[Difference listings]
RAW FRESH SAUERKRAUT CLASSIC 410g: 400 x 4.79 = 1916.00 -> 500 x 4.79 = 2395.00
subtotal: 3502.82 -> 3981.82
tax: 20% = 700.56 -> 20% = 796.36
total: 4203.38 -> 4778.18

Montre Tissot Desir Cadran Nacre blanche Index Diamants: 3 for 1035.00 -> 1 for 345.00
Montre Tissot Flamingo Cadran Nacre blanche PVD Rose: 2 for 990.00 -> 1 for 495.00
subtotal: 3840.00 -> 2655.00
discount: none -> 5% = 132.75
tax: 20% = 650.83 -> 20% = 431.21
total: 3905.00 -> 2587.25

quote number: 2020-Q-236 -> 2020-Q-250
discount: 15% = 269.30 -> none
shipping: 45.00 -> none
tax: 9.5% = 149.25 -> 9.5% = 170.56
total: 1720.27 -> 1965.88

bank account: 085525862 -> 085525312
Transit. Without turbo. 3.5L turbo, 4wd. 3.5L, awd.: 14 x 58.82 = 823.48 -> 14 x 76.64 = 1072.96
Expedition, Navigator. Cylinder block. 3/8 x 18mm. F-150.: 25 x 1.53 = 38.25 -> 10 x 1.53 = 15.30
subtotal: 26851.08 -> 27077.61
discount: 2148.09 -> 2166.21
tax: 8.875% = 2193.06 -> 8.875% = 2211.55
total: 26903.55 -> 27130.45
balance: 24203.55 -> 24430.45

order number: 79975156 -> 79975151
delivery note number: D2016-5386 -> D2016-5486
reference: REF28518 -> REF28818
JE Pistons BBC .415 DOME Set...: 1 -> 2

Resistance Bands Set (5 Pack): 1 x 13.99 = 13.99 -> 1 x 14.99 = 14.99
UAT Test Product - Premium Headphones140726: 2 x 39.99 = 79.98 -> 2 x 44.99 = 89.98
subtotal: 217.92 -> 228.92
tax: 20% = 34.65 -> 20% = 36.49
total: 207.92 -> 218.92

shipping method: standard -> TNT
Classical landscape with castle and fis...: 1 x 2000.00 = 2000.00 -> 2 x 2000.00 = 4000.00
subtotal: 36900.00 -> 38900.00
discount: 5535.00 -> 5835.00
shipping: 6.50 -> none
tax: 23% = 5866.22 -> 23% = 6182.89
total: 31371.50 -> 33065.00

• [WORK REQUIRED] Each line above with the string "number" should be reported in full.

• [FINISHED EXERCISE]
quote number: 2020-Q-236 -> 2020-Q-250
order number: 79975156 -> 79975151
delivery note number: D2016-5386 -> D2016-5486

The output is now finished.